Five years after the ONC created the State Health Information Exchange Program, investing $564 million to help states develop and implement secure data exchange networks, the ONC contracted with the NORC at the University of Chicago to conduct a multi-year analysis of the program.

NORC evaluated the HIEs of Iowa, Mississippi, New Hampshire, Utah, Vermont and Wyoming.
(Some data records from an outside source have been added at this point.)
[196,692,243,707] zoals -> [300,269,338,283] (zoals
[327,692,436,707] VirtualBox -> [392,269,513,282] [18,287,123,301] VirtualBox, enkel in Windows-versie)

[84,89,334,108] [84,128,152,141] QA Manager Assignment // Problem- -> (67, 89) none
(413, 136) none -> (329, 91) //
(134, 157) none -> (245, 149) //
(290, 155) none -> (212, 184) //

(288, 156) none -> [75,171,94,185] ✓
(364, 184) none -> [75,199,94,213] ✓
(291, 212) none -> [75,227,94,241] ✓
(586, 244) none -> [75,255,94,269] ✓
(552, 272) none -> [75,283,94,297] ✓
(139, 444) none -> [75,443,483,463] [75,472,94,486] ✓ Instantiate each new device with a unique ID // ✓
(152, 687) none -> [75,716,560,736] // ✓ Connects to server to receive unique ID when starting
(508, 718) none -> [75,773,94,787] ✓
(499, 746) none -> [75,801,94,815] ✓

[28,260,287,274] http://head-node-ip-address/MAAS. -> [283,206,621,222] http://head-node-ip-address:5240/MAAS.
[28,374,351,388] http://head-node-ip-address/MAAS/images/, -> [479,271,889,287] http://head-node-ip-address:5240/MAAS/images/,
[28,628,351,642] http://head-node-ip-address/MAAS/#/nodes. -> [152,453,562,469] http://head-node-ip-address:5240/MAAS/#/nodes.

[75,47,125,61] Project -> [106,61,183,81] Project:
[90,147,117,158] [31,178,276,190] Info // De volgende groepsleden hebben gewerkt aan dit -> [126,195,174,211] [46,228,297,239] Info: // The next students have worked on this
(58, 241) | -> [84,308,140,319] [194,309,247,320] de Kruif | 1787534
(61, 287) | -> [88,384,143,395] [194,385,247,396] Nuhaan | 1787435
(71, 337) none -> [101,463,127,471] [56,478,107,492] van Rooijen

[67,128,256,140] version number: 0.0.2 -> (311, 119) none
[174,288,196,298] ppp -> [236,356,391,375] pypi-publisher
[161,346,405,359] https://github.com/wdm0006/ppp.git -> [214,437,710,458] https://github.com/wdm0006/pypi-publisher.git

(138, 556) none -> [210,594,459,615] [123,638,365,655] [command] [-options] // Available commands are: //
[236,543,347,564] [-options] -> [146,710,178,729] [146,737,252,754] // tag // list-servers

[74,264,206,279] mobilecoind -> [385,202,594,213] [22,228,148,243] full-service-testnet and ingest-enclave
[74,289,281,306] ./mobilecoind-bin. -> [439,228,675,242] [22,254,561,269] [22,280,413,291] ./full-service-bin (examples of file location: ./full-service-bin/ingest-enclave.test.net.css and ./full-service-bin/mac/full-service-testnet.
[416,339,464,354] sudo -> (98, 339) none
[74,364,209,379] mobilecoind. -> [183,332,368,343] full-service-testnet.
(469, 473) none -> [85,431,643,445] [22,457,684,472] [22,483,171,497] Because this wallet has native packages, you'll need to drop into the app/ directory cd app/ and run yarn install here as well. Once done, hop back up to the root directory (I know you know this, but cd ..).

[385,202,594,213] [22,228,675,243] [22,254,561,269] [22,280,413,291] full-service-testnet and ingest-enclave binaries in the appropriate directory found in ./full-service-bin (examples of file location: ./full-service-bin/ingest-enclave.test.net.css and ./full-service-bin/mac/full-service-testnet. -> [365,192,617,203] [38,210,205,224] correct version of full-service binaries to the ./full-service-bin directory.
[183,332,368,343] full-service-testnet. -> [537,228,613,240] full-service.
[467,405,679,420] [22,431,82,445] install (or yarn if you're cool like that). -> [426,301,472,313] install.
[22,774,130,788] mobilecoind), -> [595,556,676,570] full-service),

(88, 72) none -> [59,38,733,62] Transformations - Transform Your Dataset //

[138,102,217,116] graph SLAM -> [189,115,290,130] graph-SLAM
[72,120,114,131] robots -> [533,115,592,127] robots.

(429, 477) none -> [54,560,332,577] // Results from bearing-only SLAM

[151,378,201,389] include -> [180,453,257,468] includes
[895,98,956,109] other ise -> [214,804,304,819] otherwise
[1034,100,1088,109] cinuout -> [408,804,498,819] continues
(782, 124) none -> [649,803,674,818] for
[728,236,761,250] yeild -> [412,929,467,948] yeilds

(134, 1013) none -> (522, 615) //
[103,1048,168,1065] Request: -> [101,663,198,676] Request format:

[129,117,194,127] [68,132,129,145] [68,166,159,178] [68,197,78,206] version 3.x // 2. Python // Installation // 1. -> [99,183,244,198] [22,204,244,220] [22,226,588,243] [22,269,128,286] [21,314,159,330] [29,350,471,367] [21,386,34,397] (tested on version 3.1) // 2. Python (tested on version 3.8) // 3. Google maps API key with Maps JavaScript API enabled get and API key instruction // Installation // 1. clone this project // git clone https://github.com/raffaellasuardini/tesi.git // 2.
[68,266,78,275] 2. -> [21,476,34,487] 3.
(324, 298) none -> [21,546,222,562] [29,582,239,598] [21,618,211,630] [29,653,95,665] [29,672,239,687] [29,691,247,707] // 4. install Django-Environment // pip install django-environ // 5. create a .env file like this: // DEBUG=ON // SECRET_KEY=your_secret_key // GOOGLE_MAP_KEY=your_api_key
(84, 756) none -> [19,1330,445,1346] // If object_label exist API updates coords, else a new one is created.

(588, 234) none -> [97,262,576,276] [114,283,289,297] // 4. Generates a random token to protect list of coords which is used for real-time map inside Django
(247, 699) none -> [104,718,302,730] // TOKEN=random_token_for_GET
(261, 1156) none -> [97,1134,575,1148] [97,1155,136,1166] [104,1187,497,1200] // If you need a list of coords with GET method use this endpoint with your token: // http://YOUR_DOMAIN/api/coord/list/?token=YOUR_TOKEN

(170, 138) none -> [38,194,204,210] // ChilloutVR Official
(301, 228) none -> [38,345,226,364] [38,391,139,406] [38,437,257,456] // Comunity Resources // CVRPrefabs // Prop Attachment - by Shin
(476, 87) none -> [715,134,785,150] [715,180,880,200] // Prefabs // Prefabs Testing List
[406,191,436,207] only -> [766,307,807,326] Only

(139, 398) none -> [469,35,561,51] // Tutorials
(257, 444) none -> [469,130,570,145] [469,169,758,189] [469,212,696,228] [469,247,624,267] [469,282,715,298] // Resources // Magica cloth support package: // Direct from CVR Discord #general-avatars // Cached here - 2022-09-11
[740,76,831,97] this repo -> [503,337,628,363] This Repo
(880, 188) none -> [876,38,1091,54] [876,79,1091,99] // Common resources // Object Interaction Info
Here are three key lessons learned regarding HIEs, presented by NORC.

1. It is important to set tangible, intermediate goals to keep stakeholders engaged and energized by seeing continual progress. Doing so can also help stakeholders more easily identify and make corrections if needed.

2. Larger health systems tended to significantly impact the development of HIE services by either providing participants and data to the systems or acting as competitors, by which the lack of their data hurt the value proposition of state systems.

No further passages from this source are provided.